■ **Input for this task**

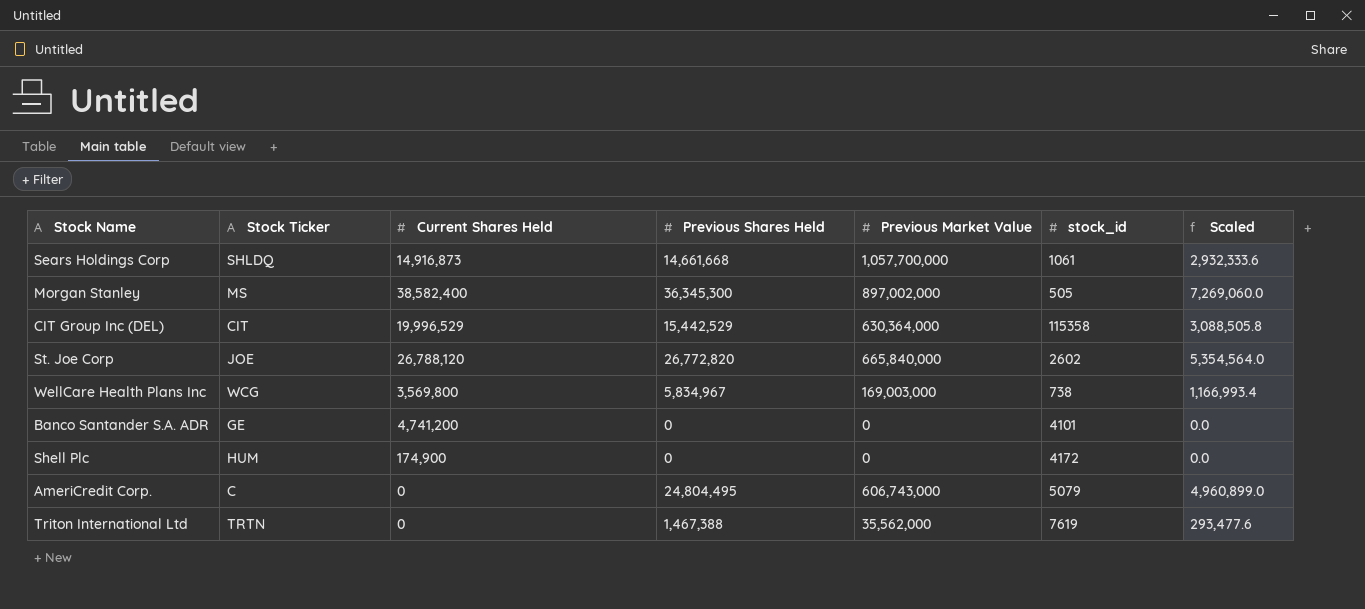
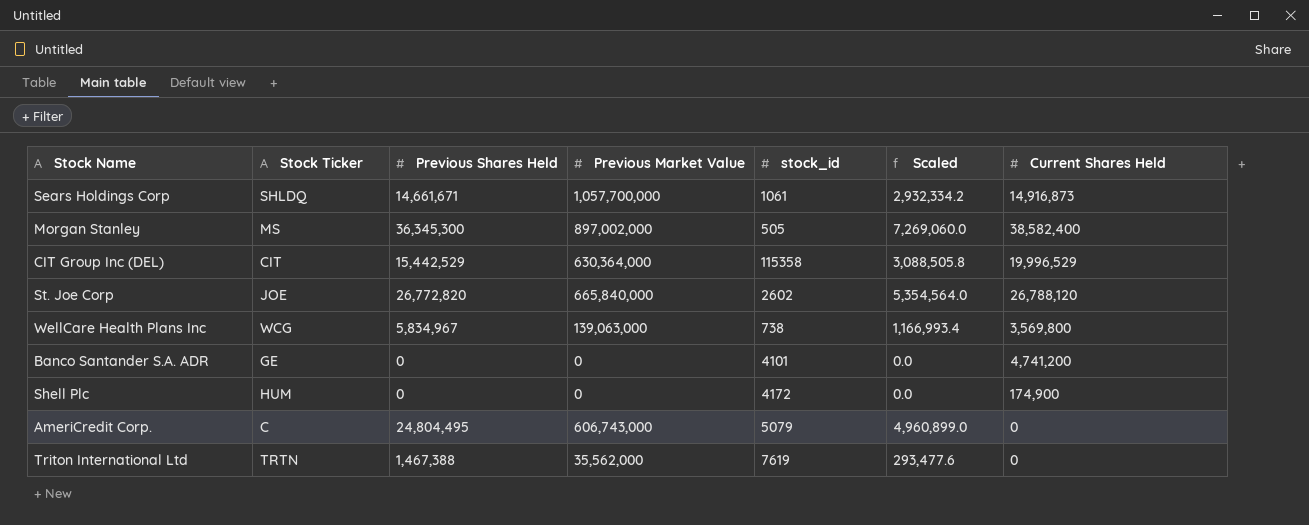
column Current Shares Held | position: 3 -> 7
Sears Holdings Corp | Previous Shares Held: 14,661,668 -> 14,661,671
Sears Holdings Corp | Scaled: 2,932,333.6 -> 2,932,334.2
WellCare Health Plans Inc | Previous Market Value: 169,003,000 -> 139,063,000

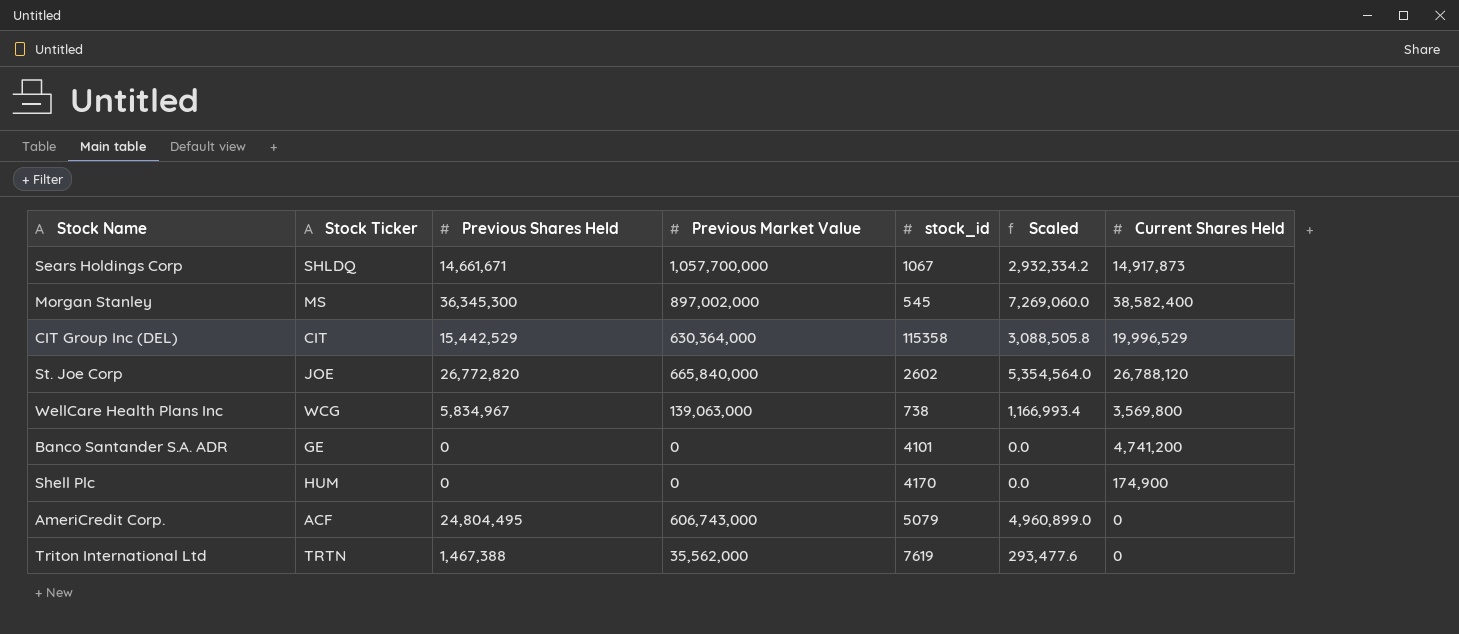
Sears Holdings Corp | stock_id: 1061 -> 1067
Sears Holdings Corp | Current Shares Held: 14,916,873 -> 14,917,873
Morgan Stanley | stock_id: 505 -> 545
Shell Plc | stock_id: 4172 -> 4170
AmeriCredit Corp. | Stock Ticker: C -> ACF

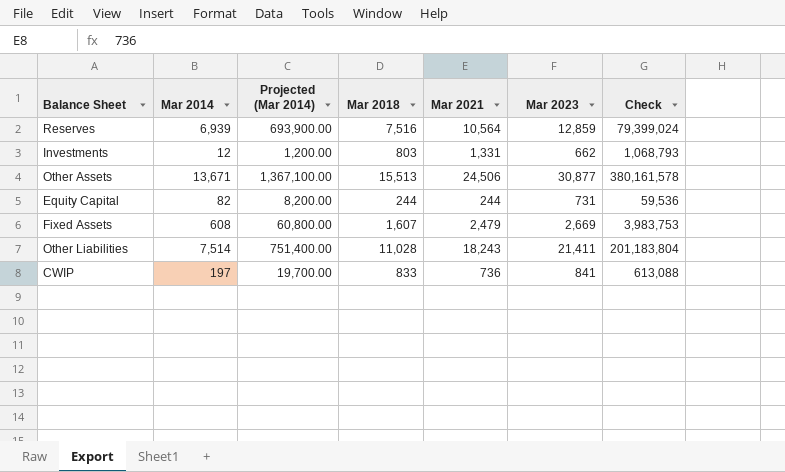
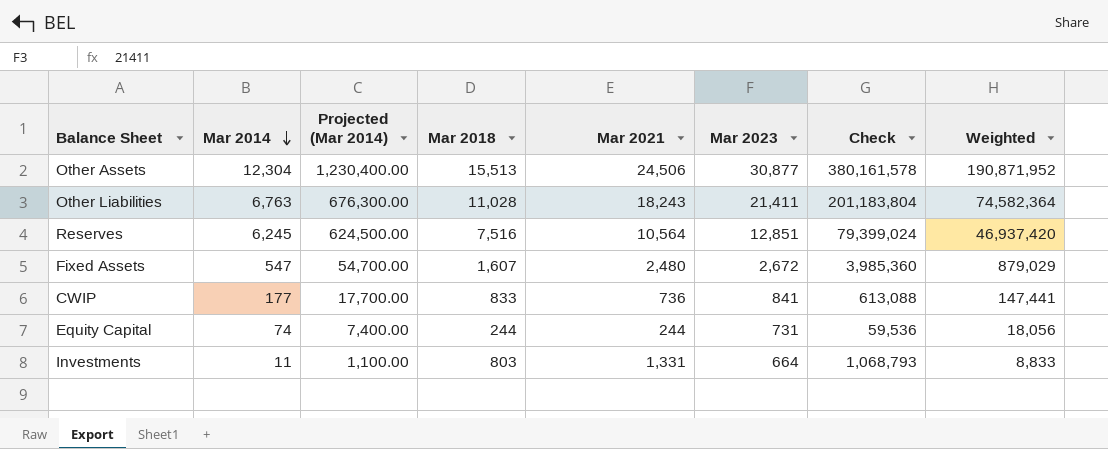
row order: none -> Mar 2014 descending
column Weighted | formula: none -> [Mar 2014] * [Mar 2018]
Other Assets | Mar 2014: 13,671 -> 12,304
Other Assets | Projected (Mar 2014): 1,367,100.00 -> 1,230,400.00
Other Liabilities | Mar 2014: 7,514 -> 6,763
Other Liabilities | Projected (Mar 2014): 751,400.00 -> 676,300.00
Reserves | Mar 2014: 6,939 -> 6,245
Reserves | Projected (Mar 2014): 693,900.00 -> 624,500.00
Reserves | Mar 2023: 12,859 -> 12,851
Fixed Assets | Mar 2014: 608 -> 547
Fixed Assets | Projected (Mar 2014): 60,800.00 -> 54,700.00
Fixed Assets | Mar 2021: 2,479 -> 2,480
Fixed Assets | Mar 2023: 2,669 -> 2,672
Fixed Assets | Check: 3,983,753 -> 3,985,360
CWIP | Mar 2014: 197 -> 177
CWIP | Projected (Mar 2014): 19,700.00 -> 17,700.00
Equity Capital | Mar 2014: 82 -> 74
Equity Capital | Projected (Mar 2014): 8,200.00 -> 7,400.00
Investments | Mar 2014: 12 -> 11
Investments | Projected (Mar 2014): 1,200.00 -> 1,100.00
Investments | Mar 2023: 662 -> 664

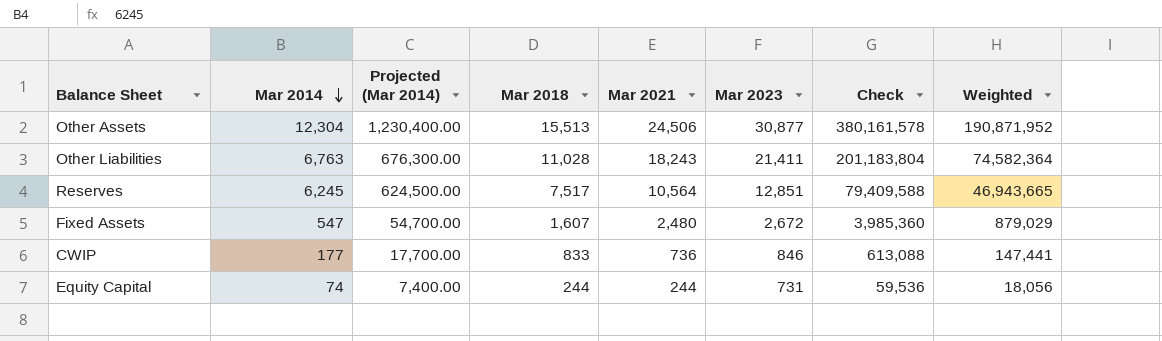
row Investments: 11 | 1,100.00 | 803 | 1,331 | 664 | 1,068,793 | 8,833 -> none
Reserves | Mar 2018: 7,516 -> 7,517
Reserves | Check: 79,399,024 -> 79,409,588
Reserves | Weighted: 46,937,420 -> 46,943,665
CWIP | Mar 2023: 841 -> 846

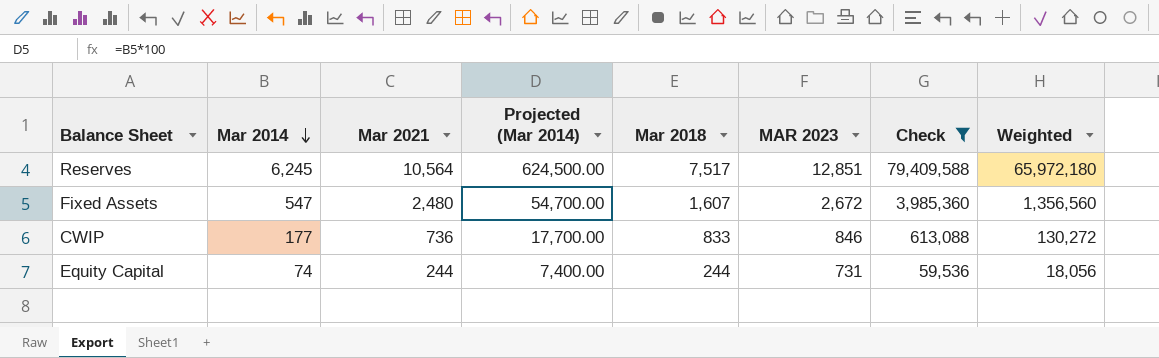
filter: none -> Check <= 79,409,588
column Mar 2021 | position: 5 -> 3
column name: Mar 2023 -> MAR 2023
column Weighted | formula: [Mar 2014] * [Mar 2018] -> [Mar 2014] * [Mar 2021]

■ **Your goal**
From the records above, pull out each line that has "formula".

■ **Task response**
column Weighted | formula: none -> [Mar 2014] * [Mar 2018]
column Weighted | formula: [Mar 2014] * [Mar 2018] -> [Mar 2014] * [Mar 2021]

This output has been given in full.